Using User-Defined Functions in Apache Spark, we can load the file and decompress it. The following code will read the zip file, decompress the files inside and parse the JSON content.

import lzma

from pyspark.sql import SparkSession


def unzip(buffer):
    import zipfile
    from io import BytesIO

    contents = []
    with zipfile.ZipFile(BytesIO(buffer), 'r') as z:
        for file in z.namelist():
            with z.open(file) as f:
                contents.append(
                    {
                        "file": file,
                        "content": lzma.decompress(f.read()).decode()
                    }
                )

    return contents


spark = SparkSession.builder.appName("Transform zip content").getOrCreate()
zipData = spark.read.format("binaryFile").load("./test.zip").cache()

# decompress the zip file
unzipUdf = spark.udf.register("unzip", unzip, "array<struct<file:string, content:string>>")
unzipData = zipData.selectExpr("path", "unzip(content) as content")

# split the content into separate columns
filesWithContent = unzipData.selectExpr("path", "explode(content) as content")
filesWithContent = filesWithContent.selectExpr("path", "content.file as file", "content.content as content")

# parse as json
jsonData = filesWithContent.selectExpr("path", "file", "from_json(content, 'struct<key:string>') as json")
jsonData = jsonData.selectExpr("path", "file", "json.key as key")

# print the results
jsonData.show(truncate=False)

spark.stop()

The code will output the following:

+--------------------+------------+-----+
|path                |file        |key  |
+--------------------+------------+-----+
|file:/home/user/test.zip|test1.json |value1|
|file:/home/user/test.zip|test2.json |value2|
+--------------------+------------+-----+

In combination with S3

The following code will read the files from the S3 bucket, decompress them and parse the JSON content. The code below is not production code, but it should give you an idea of how to put everything together.
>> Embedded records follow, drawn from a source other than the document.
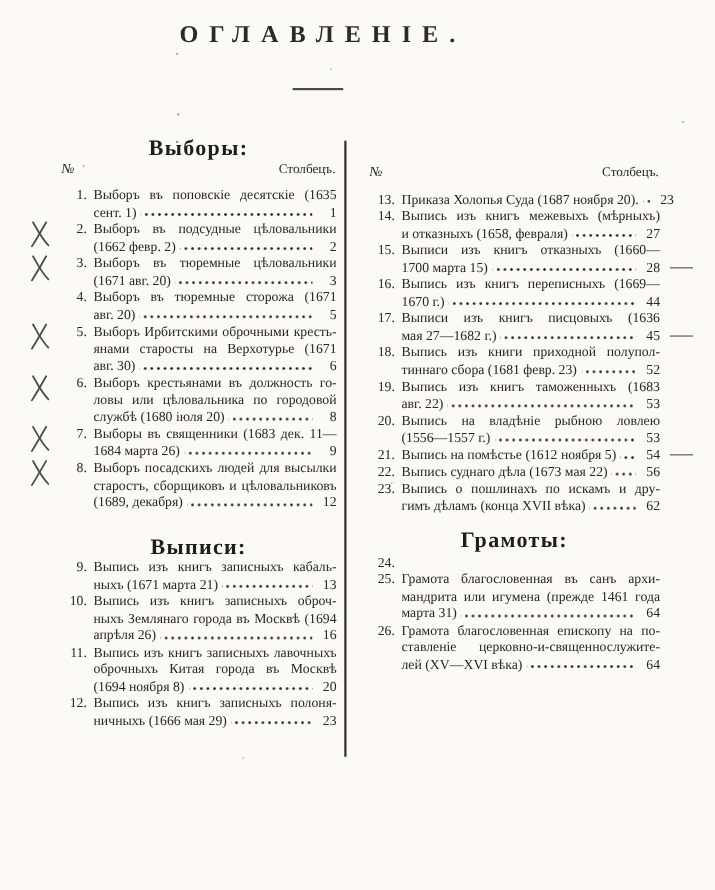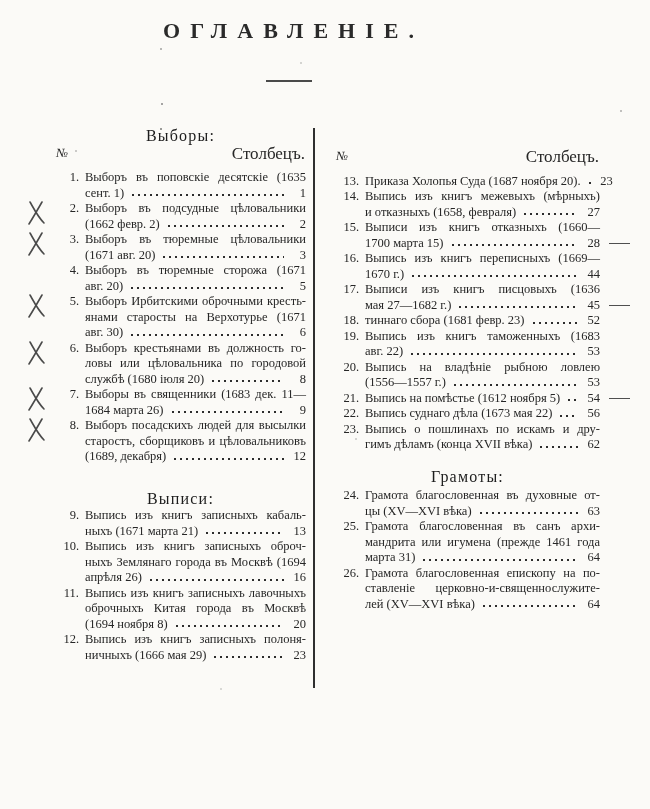--- a/index.html
+++ b/index.html
@@ -29,33 +29,33 @@
   }
   .columns{
     position:absolute;left:55px;top:128px;width:560px;
     display:flex;align-items:flex-start;
   }
   .col{font-size:12.5px;line-height:15.5px;}
   .col.left{width:251px;}
   .divider{width:2px;height:560px;background:#2f2f2f;margin-left:7px;margin-right:20px;flex:none;}
   .col.right{width:265px;padding-top:21px;}
   .sec-header{
-    text-align:center;font-weight:normal;font-size:16px;
+    text-align:center;font-weight:bold;font-size:20px;
     letter-spacing:1.2px;color:#1d1d1d;
     margin-bottom:2px;
   }
   .col .sec-header + .num-row{margin-top:1px;}
   .col.left .sec-header:not(:first-child){margin-top:26px;}
   .col.right .sec-header{margin-top:16px;margin-bottom:4px;}
   .num-row{
     display:flex;justify-content:space-between;align-items:flex-end;
     margin-bottom:9px;padding:0 1px;
   }
   .numero{font-style:italic;font-size:12.5px;}
-  .stolbets{font-size:17px;}
+  .stolbets{font-size:12px;}
   .entry{display:flex;position:relative;}
   .enum{flex:none;width:24px;text-align:right;padding-right:6px;}
   .ebody{flex:1;min-width:0;font-family:Liberation Serif, serif;}
   .eline{text-align:justify;}
   .eline.just{text-align-last:justify;}
   .eline.last{display:flex;position:relative;}
   .etext{flex:none;white-space:pre;}
   .leader{
     flex:1 1 auto;min-width:6px;margin:0 2px 0 4px;
     background:radial-gradient(circle,#2d2d2d 1px,rgba(0,0,0,0) 1.35px) left 2px bottom 3px / 6px 6px repeat-x;
@@ -299,20 +299,21 @@
               <span class="etext">мая 27—1682 г.)</span>
               <span class="leader"></span>
               <span class="pg">45</span>
               <span class="mdash"></span>
             </div>
           </div>
         </div>
         <div class="entry">
           <span class="enum">18.</span>
           <div class="ebody">
+            <div class="eline just">Выпись изъ книги приходной полупол-</div>
             <div class="eline last">
               <span class="etext">тиннаго сбора (1681 февр. 23)</span>
               <span class="leader"></span>
               <span class="pg">52</span>
             </div>
           </div>
         </div>
         <div class="entry">
           <span class="enum">19.</span>
           <div class="ebody">
@@ -363,28 +364,20 @@
             <div class="eline last">
               <span class="etext">гимъ дѣламъ (конца XVII вѣка)</span>
               <span class="leader"></span>
               <span class="pg">62</span>
             </div>
           </div>
         </div>
         <div class="sec-header">Грамоты:</div>
         <div class="entry">
           <span class="enum">24.</span>
-          <div class="ebody">
-            <div class="eline just">Грамота благословенная въ духовные от-</div>
-            <div class="eline last">
-              <span class="etext">цы (XV—XVI вѣка)</span>
-              <span class="leader"></span>
-              <span class="pg">63</span>
-            </div>
-          </div>
         </div>
         <div class="entry">
           <span class="enum">25.</span>
           <div class="ebody">
             <div class="eline just">Грамота благословенная въ санъ архи-</div>
             <div class="eline just">мандрита или игумена (прежде 1461 года</div>
             <div class="eline last">
               <span class="etext">марта 31)</span>
               <span class="leader"></span>
               <span class="pg">64</span>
Don’t hardcode the credentials in the code. Use a different way to load them, like using environment variables or using a secrets manager.

import lzma

from pyspark.sql import SparkSession


def unzip(buffer):
    import zipfile
    from io import BytesIO

    contents = []
    with zipfile.ZipFile(BytesIO(buffer), 'r') as z:
        for file in z.namelist():
            # ... some logic removed
            with z.open(file) as f:
                contents.append(
                    {
                        "file": file,
                        "content": lzma.decompress(f.read()).decode()
                    }
                )

    return contents


spark = (SparkSession.builder.appName("Transform zip content")
         .config('spark.hadoop.fs.s3a.aws.credentials.provider',
                 'org.apache.hadoop.fs.s3a.SimpleAWSCredentialsProvider')
         .config("spark.hadoop.fs.s3a.access.key", "ACCESS_KEY")
         .config("spark.hadoop.fs.s3a.secret.key", "SECRET_KEY")
         .config("spark.hadoop.fs.s3a.endpoint", "ENDPOINT")
         .config("spark.hadoop.fs.s3a.path.style.access", "true")
         .config("spark.hadoop.fs.s3a.impl", "org.apache.hadoop.fs.s3a.S3AFileSystem")
         .config("spark.jars.packages", "org.apache.hadoop:hadoop-aws:3.3.4")
         .getOrCreate())
zipData = spark.read.format("binaryFile").option("pathGlobFilter", "*.datapoint")
   .option("recursiveFileLookup", "true")
   .load("s3a://bucket/the/path/").cache()

# decompress the zip file
unzipUdf = spark.udf.register("unzip", unzip, "array<struct<file:string, content:string>>")
unzipData = zipData.selectExpr("path", "unzip(content) as content")

# further processing...

Additional notes

You need to take in consideration the size of the files you are working with. If the files are too big, it might just be better to extract / preprocess the files using a different tool and then load them into Spark.